André Pinto

Personal information
- Full name: André Candançam Pinto
- Date of birth: 14 December 1978 (age 47)
- Place of birth: São Paulo, Brazil
- Height: 1.84 m (6 ft 1⁄2 in)
- Position: Striker

Senior career*
- Years: Team / Apps / (Gls)
- 1997–2001: Flamengo-SP
- 2001–2002: XV Piracicaba
- 2002: Portuguesa-RJ / 7 / (0)
- 2003–2006: Nacional / 59 / (21)
- 2003–2004: → Santa Clara (loan) / 30 / (15)
- 2006–2007: Kyoto Sanga / 42 / (18)
- 2008–2010: Marítimo / 4 / (0)
- 2009–2010: → Paços Ferreira (loan) / 7 / (2)
- 2010: São José

= André Pinto (footballer, born 1978) =

Brazilian footballer

André Candançam Pinto (born 14 December 1978) is a Brazilian former professional footballer who played as a striker.

==Club career==
In his country, São Paulo-born Pinto played for Associação Atlética Flamengo, Esporte Clube XV de Novembro (Piracicaba) and Associação Atlética Portuguesa (RJ). In January 2003 he moved to Portugal and joined C.D. Nacional, appearing in only ten Primeira Liga matches over his first two seasons and also being loaned to C.D. Santa Clara in the Segunda Liga; he made his debut in the former competition on 2 February 2003, scoring in a local derby against C.S. Marítimo, a 3–2 away win.

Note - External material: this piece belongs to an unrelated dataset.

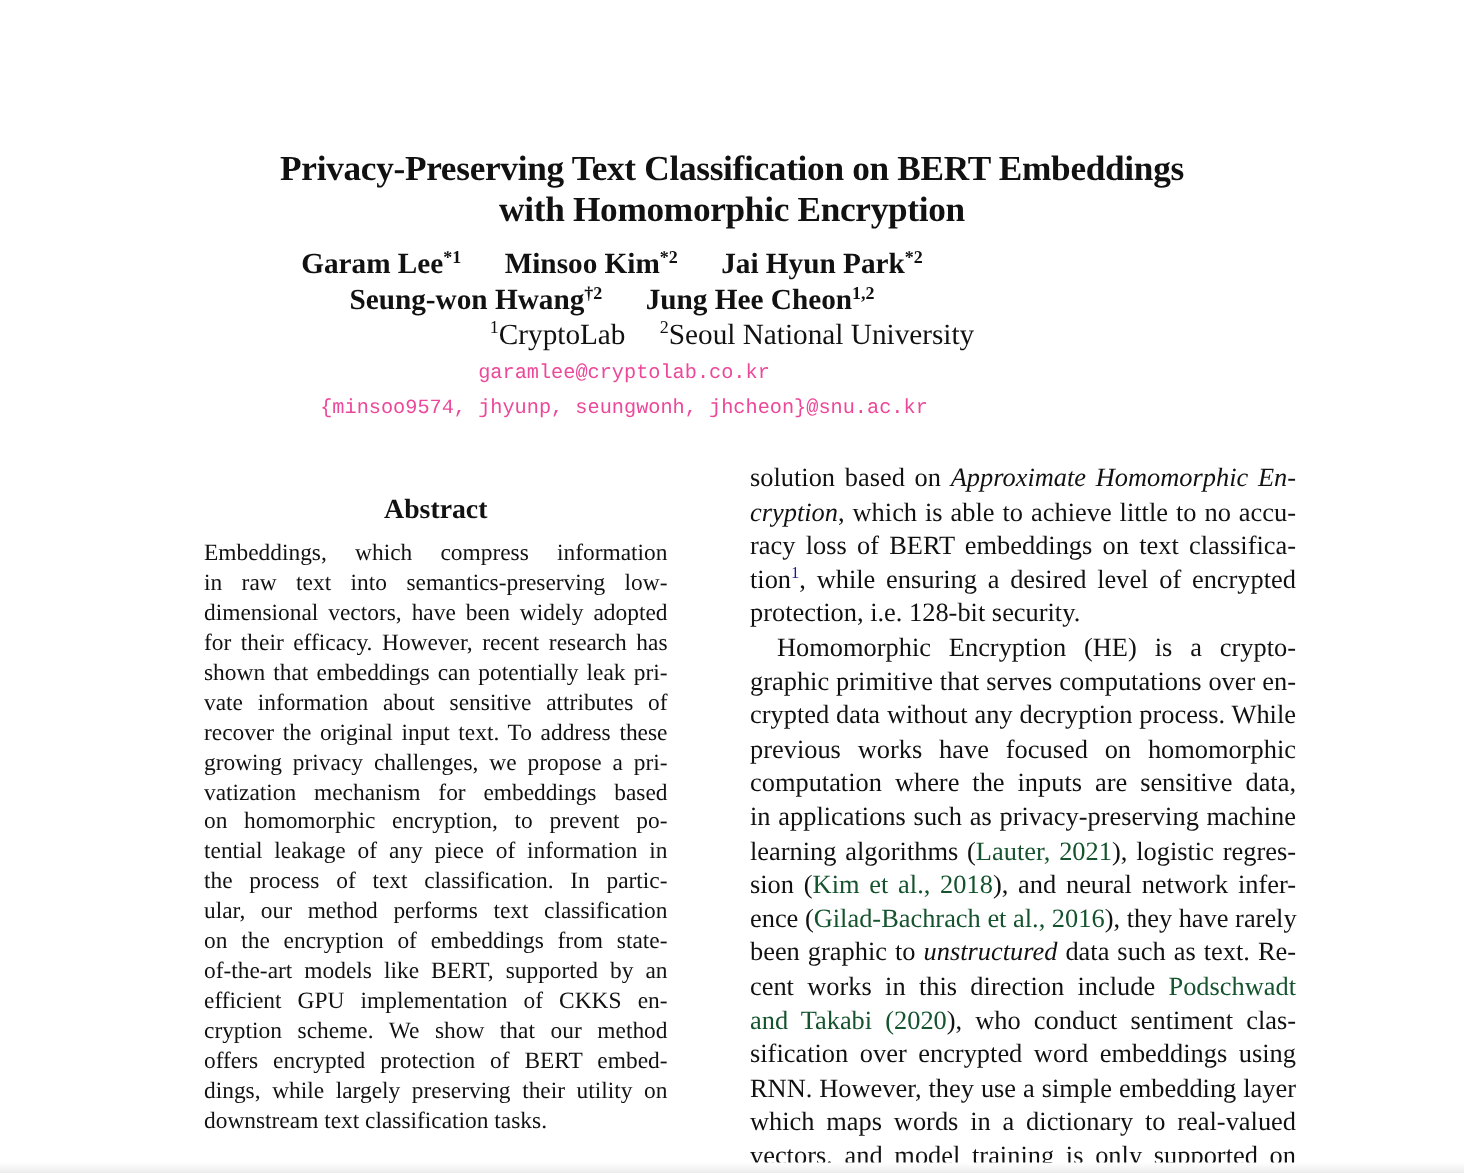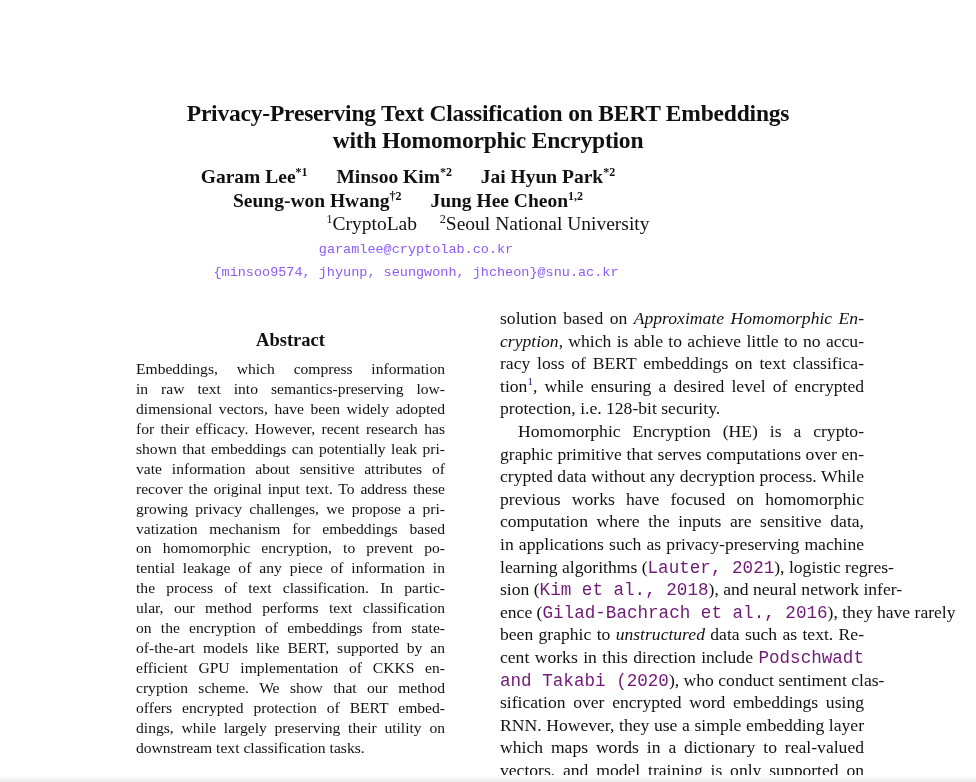"garamlee@cryptolab.co.kr" .email { color: #8b5cf6 -> #ec4899 }
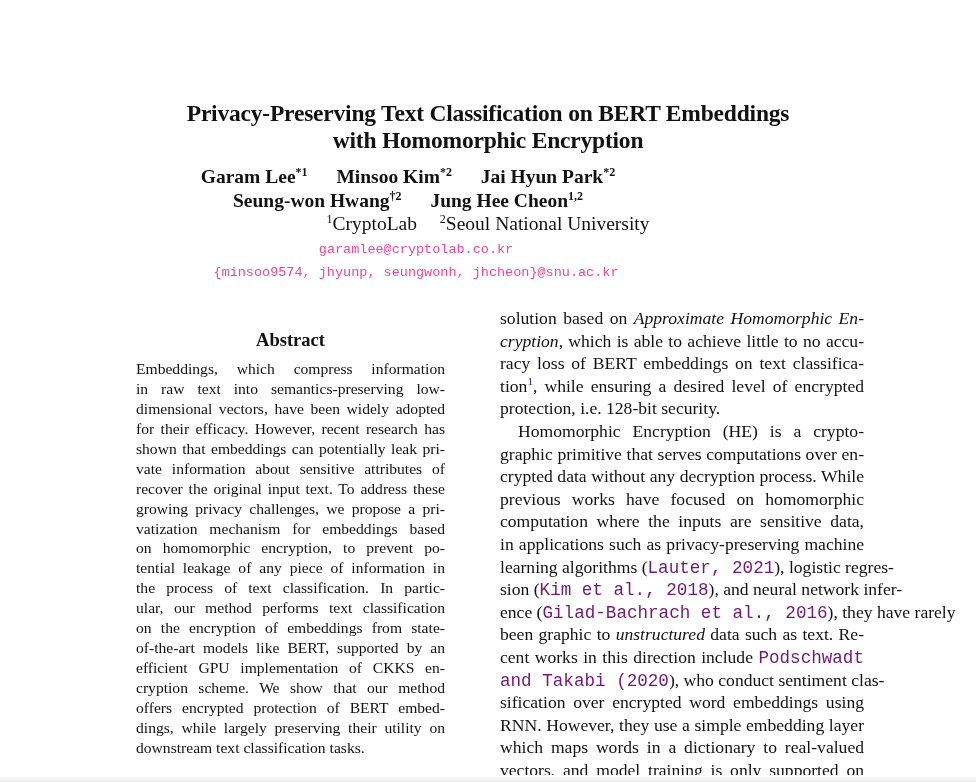"Lauter, 2021" .cite { color: #701a75 -> #14532d; font-family: Liberation Mono, monospace -> none }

Pinto returned to Madeira for a further two seasons with Nacional, netting 14 times in 30 games in his second as the club qualified for the second time in its history for the UEFA Cup after finishing fifth. Highlights included braces against Académica de Coimbra (2–2 home draw), Boavista FC (3–0 away win), Vitória de Setúbal (2–2, home) and C.F. Os Belenenses (4–0, at home).

Subsequently, Pinto spent two years in Japan with Kyoto Sanga FC, scoring only three goals in his first season, which ended in relegation from the J1 League. On 31 January 2008, he returned to Portugal and signed for Marítimo as a replacement for S.L. Benfica-bound Ariza Makukula, but the following two campaigns in the country, with that side and F.C. Paços de Ferreira, yielded only a total of 11 appearances and two goals.

In 2010, Pinto returned to his homeland after eight years away, joining amateurs São José Esporte Clube.